After spending 10 years explaining to organisations that Agile is not simply about engineering techniques and iterations I was delighted to meet with a customer earlier this week who talked of the success he’d had in using incremental delivery to manage strategy and demand within his business unit.
The business unit in question is currently caught in a perfect storm. They are retiring a financial product but need to continue to support and enhance the administrative systems until all of their existing customers have moved to the alternative. Enhancements will be driven by customer demand and also by regulatory requirements, but until there is clarity over the longevity of the product the extent of these requirements will be unclear. Allied to this the team has already begun downsizing and has been further affected by a number of resignations.
In simple terms there is no clarity of the amount of work to be done, or the resources to deliver it.

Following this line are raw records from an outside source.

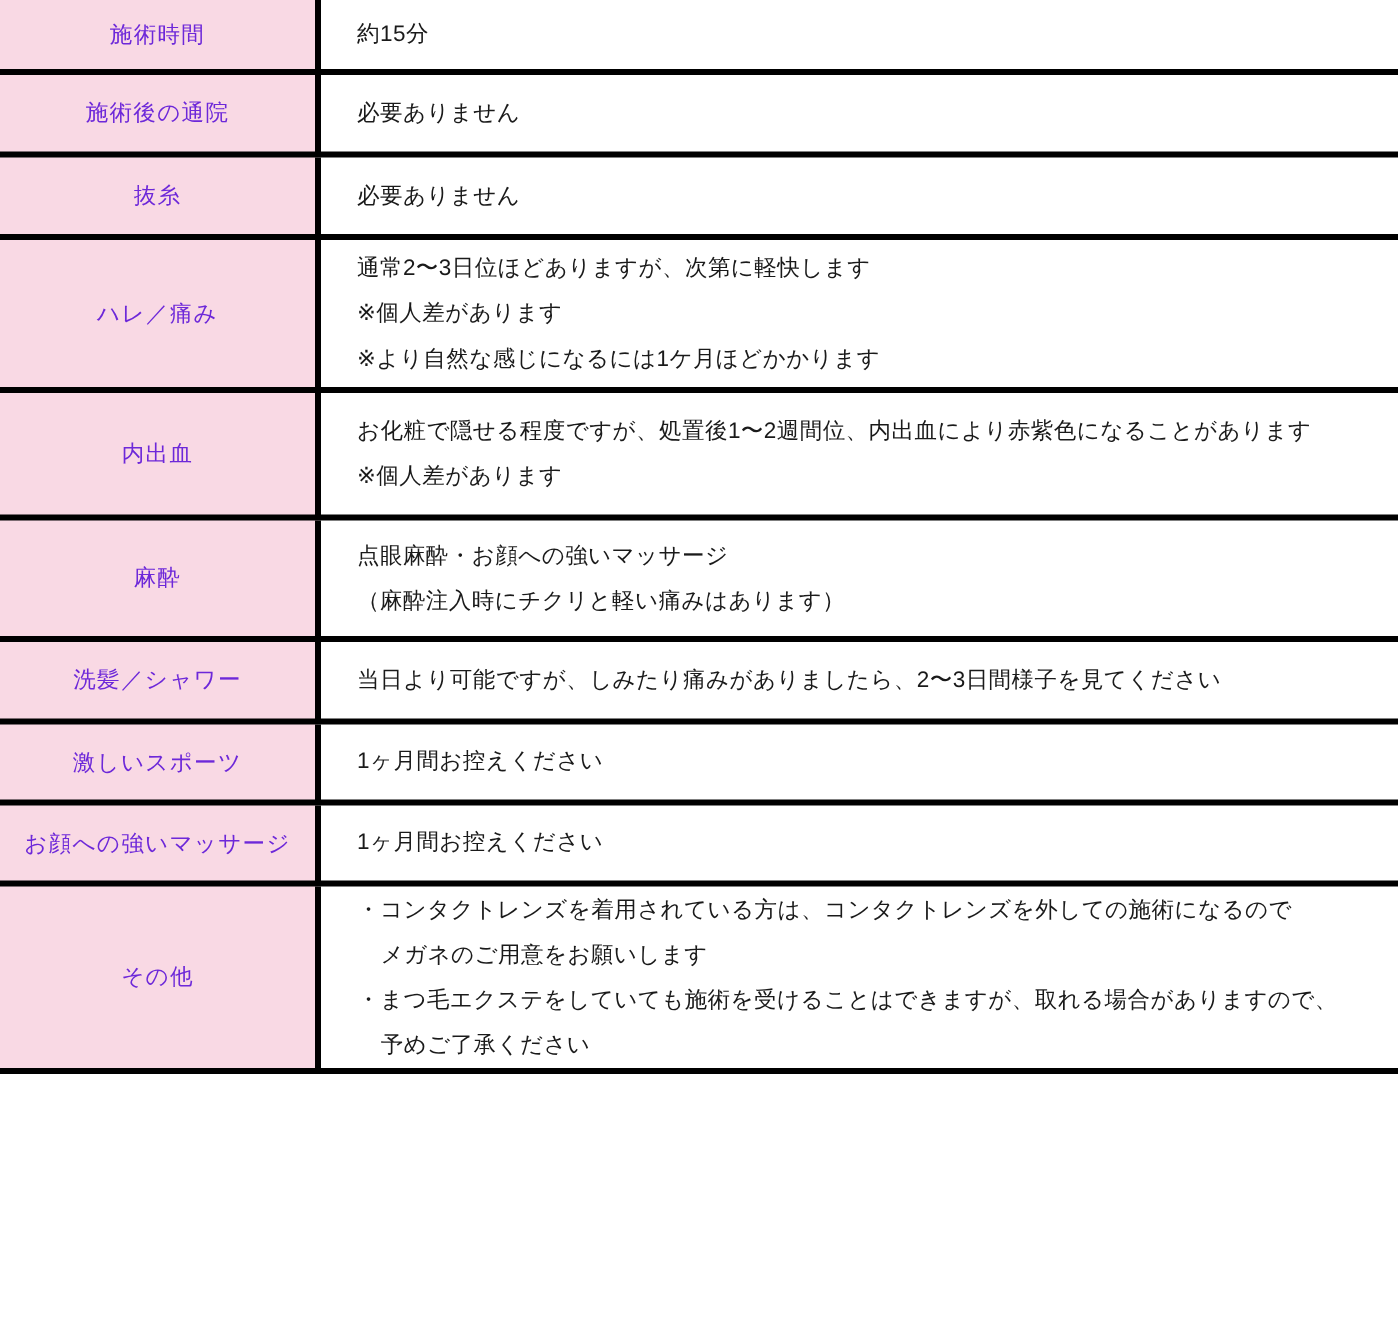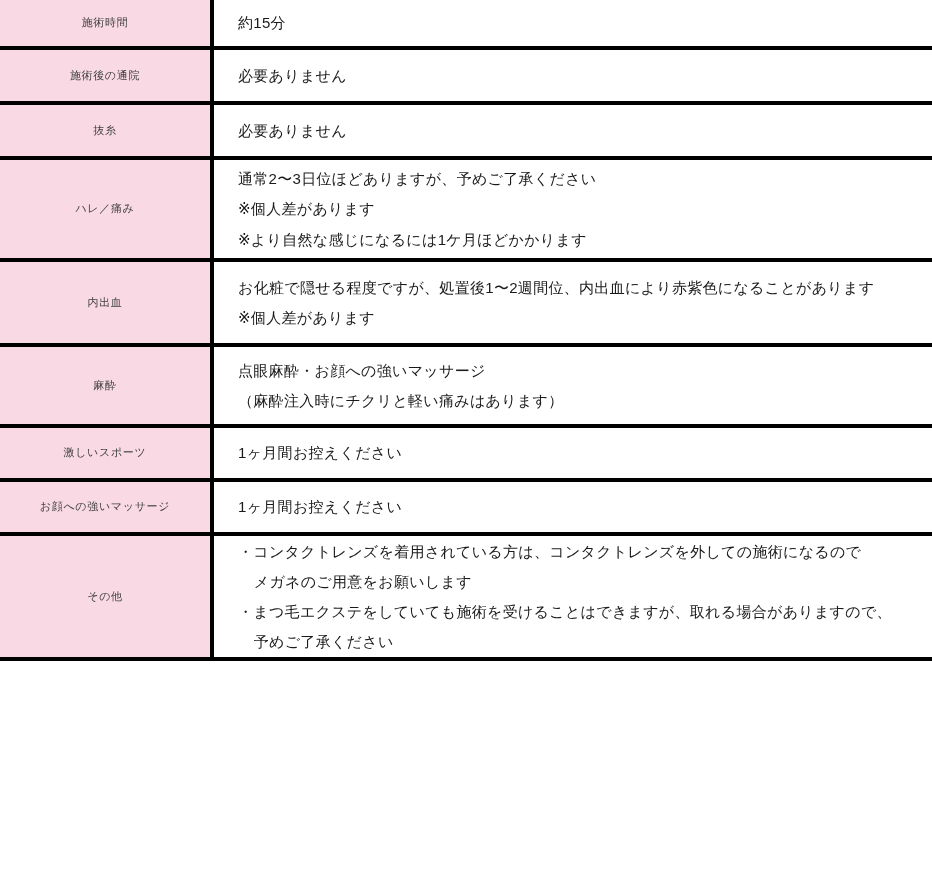--- a/index.html
+++ b/index.html
@@ -33,23 +33,23 @@
 
   .info-table td {
     padding: 0;
     vertical-align: middle;
   }
 
   td.label-cell {
     width: 210px;
     background: #f9d9e4;
     text-align: center;
-    font-size: 11px;
+    font-size: 15px;
     letter-spacing: 0.06em;
-    color: #404040;
+    color: #6d28d9;
     border-right: 4px solid #000000;
     line-height: 1.4;
   }
 
   td.value-cell {
     background: #ffffff;
     padding-left: 24px;
     padding-right: 14px;
     font-size: 15px;
     letter-spacing: 0.02em;
@@ -128,21 +128,21 @@
           </span>
         </td>
       </tr>
 
       <tr class="info-row h-102">
         <td class="label-cell">
           <span>ハレ／痛み</span>
         </td>
         <td class="value-cell">
           <span class="value-lines">
-            <span class="value-line">通常2〜3日位ほどありますが、予めご了承ください</span>
+            <span class="value-line">通常2〜3日位ほどありますが、次第に軽快します</span>
             <span class="value-line">※個人差があります</span>
             <span class="value-line">※より自然な感じになるには1ケ月ほどかかります</span>
           </span>
         </td>
       </tr>
 
       <tr class="info-row h-85">
         <td class="label-cell">
           <span>内出血</span>
         </td>
@@ -161,20 +161,30 @@
         </td>
         <td class="value-cell">
           <span class="value-lines">
             <span class="value-line">点眼麻酔・お顔への強いマッサージ</span>
             <span class="value-line">（麻酔注入時にチクリと軽い痛みはあります）</span>
           </span>
         </td>
       </tr>
 
 
+      <tr class="info-row h-55">
+        <td class="label-cell">
+          <span>洗髪／シャワー</span>
+        </td>
+        <td class="value-cell">
+          <span class="value-lines">
+            <span class="value-line">当日より可能ですが、しみたり痛みがありましたら、2〜3日間様子を見てください</span>
+          </span>
+        </td>
+      </tr>
 
 
       <tr class="info-row h-54">
         <td class="label-cell">
           <span>激しいスポーツ</span>
         </td>
         <td class="value-cell">
           <span class="value-lines">
             <span class="value-line">1ヶ月間お控えください</span>
           </span>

The consequence is that the business unit needs to be extremely responsive. It has developed a strategy and supporting incremental plan but the expectation is that this will change over time. Each requirement is simplified within the plan and nothing is implemented until it is essential. Implementation order is driven by business priority. The approach is exactly what is required by the business however it is only possible because of the approach taken within technology delivery and the short cycle-times that have been achieved.
He concluded our meeting with the comment, “without the flexibility offered by Agile we’d have to fix our business plan now, which is simply not practicable”. I went home a happy man.
Today's highly competitive and rapidly changing markets that see the rise and fall of the likes of Nokia and MySpace places business imperatives on companies. In particular, companies need to be innovative, introducing new products, updating others to react to changes in the market (or predicting or even creating these market changes).